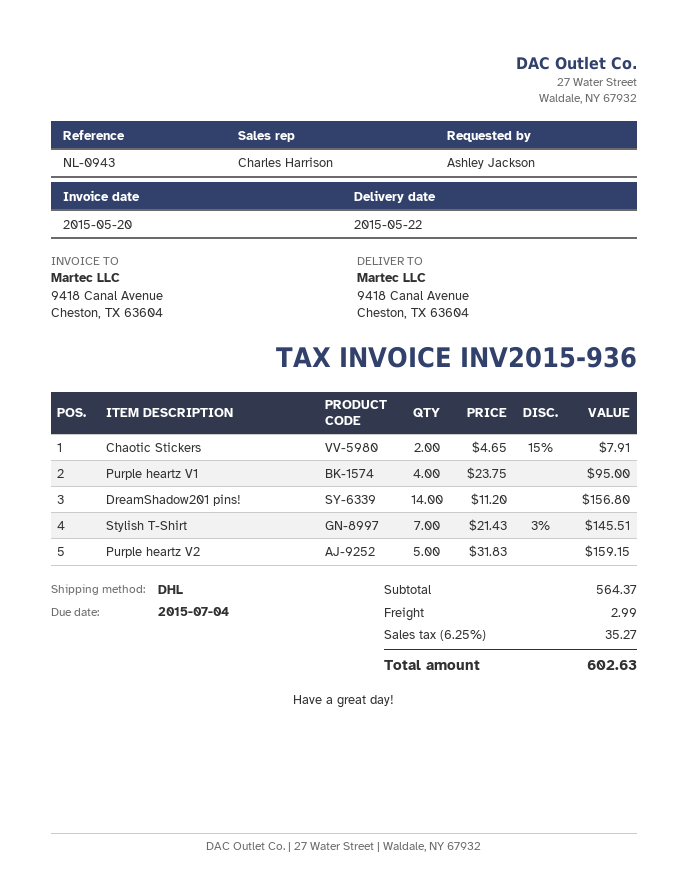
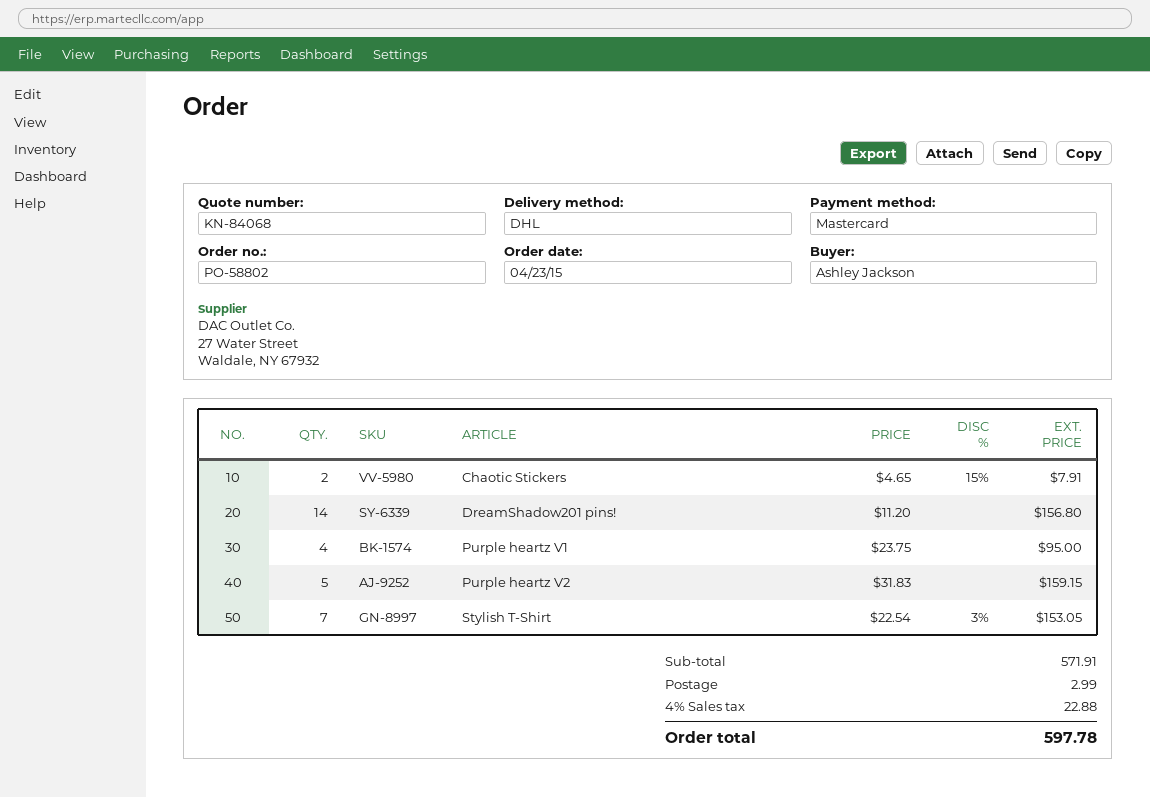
Stylish T-Shirt: 7 x 21.43 - 3% = 145.51 -> 7 x 22.54 - 3% = 153.05
subtotal: 564.37 -> 571.91
tax: 6.25% = 35.27 -> 4% = 22.88
total: 602.63 -> 597.78

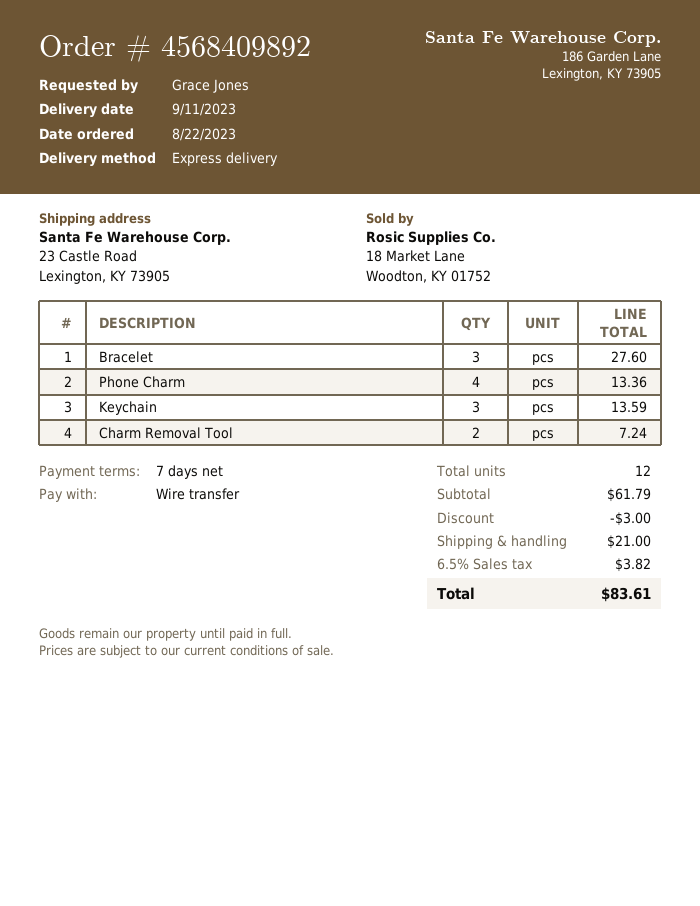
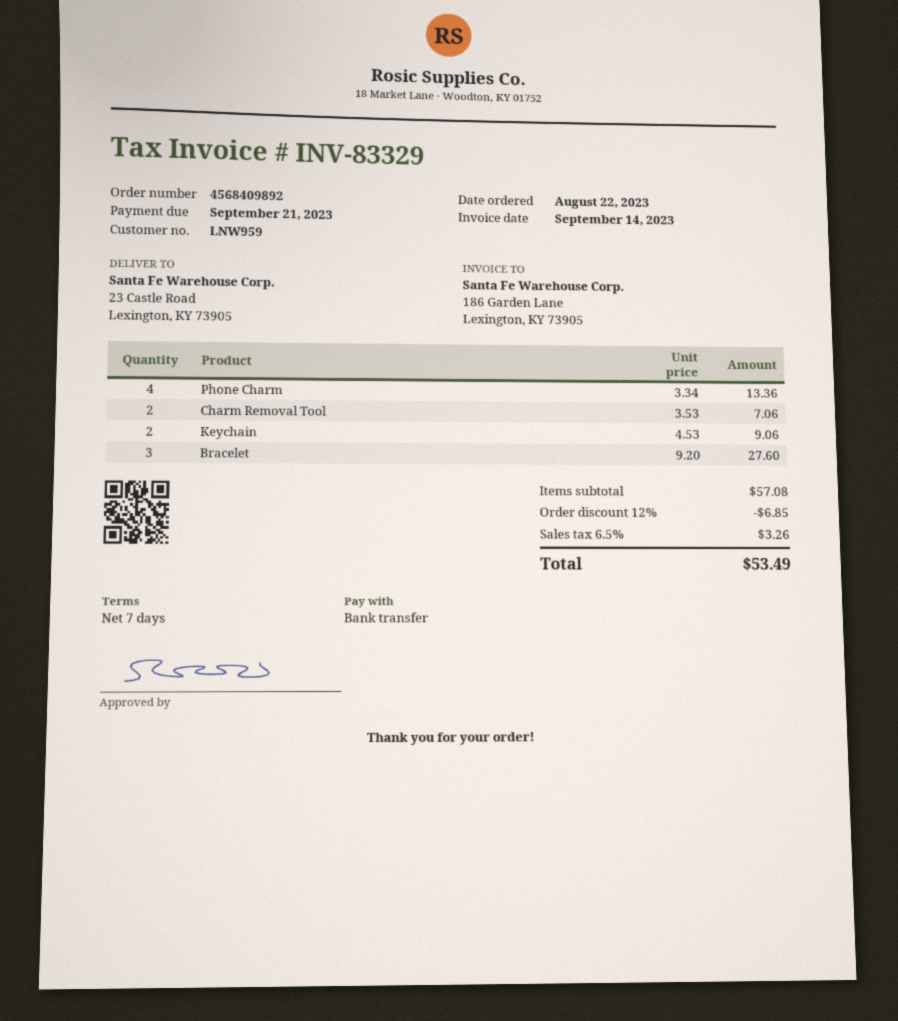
Keychain: 3 for 13.59 -> 2 for 9.06
Charm Removal Tool: 2 for 7.24 -> 2 for 7.06
subtotal: 61.79 -> 57.08
discount: 3.00 -> 6.85
shipping: 21.00 -> none
tax: 6.5% = 3.82 -> 6.5% = 3.26
total: 83.61 -> 53.49

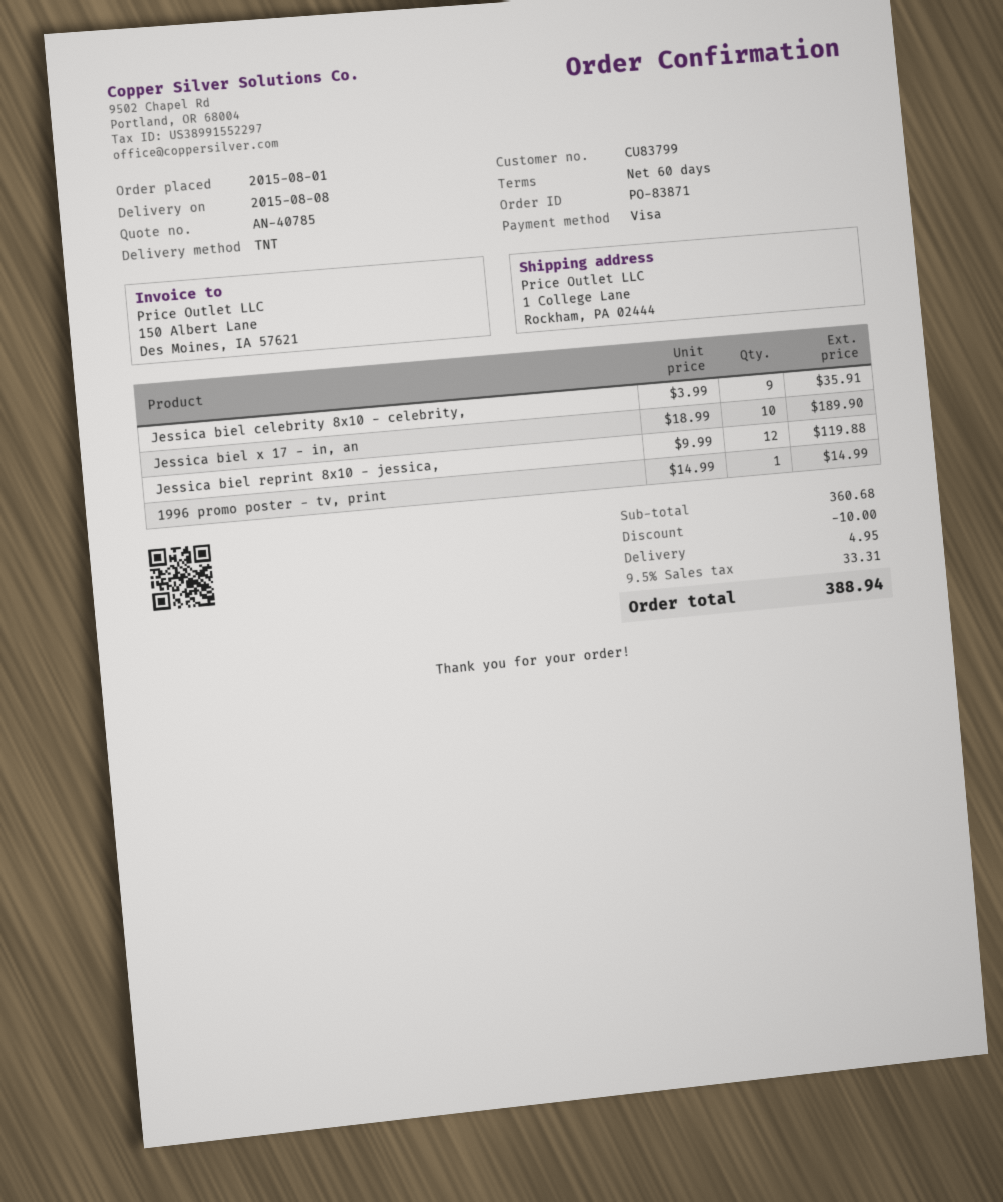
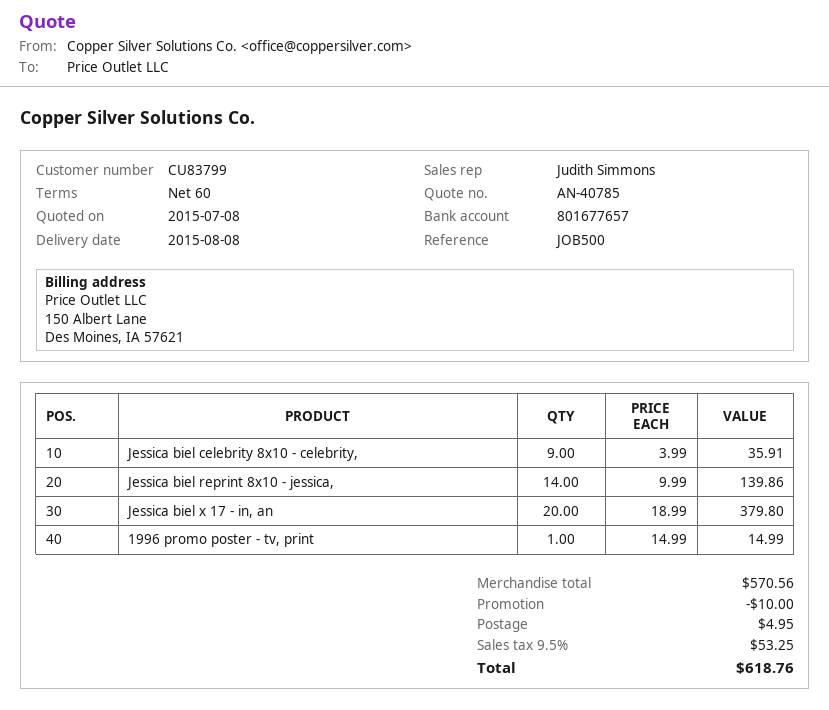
Jessica biel x 17 - in, an: 10 x 18.99 = 189.90 -> 20 x 18.99 = 379.80
Jessica biel reprint 8x10 - jessica,: 12 x 9.99 = 119.88 -> 14 x 9.99 = 139.86
subtotal: 360.68 -> 570.56
tax: 9.5% = 33.31 -> 9.5% = 53.25
total: 388.94 -> 618.76

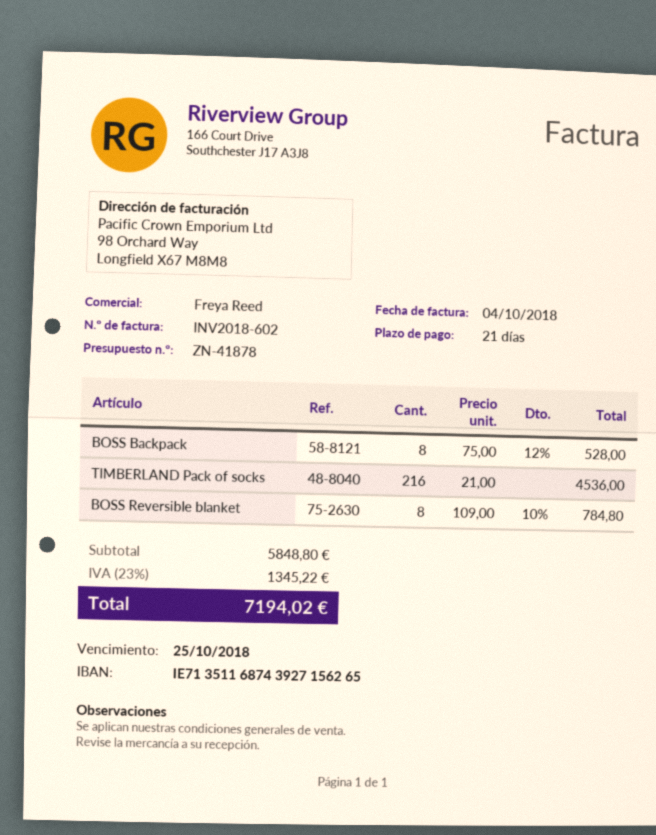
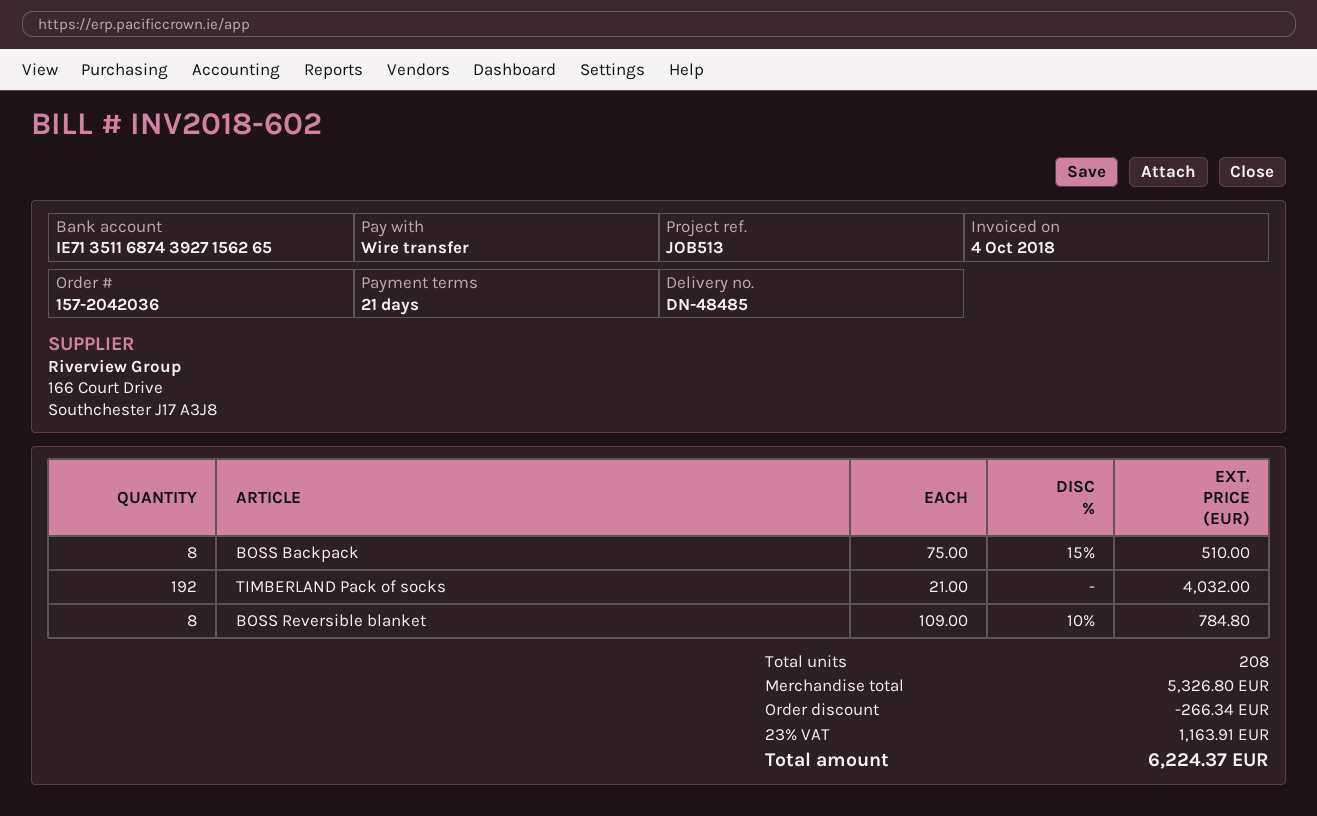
BOSS Backpack: 8 x 75.00 - 12% = 528.00 -> 8 x 75.00 - 15% = 510.00
TIMBERLAND Pack of socks: 216 x 21.00 = 4536.00 -> 192 x 21.00 = 4032.00
subtotal: 5848.80 -> 5326.80
discount: none -> 266.34
tax: 23% = 1345.22 -> 23% = 1163.91
total: 7194.02 -> 6224.37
******
What you are asked to do >> From the line containing "total: 388.94 -> 618.76" down to the last line of the entries above, set down every line exactly. Omit all pictures.

Task response >>
total: 388.94 -> 618.76

BOSS Backpack: 8 x 75.00 - 12% = 528.00 -> 8 x 75.00 - 15% = 510.00
TIMBERLAND Pack of socks: 216 x 21.00 = 4536.00 -> 192 x 21.00 = 4032.00
subtotal: 5848.80 -> 5326.80
discount: none -> 266.34
tax: 23% = 1345.22 -> 23% = 1163.91
total: 7194.02 -> 6224.37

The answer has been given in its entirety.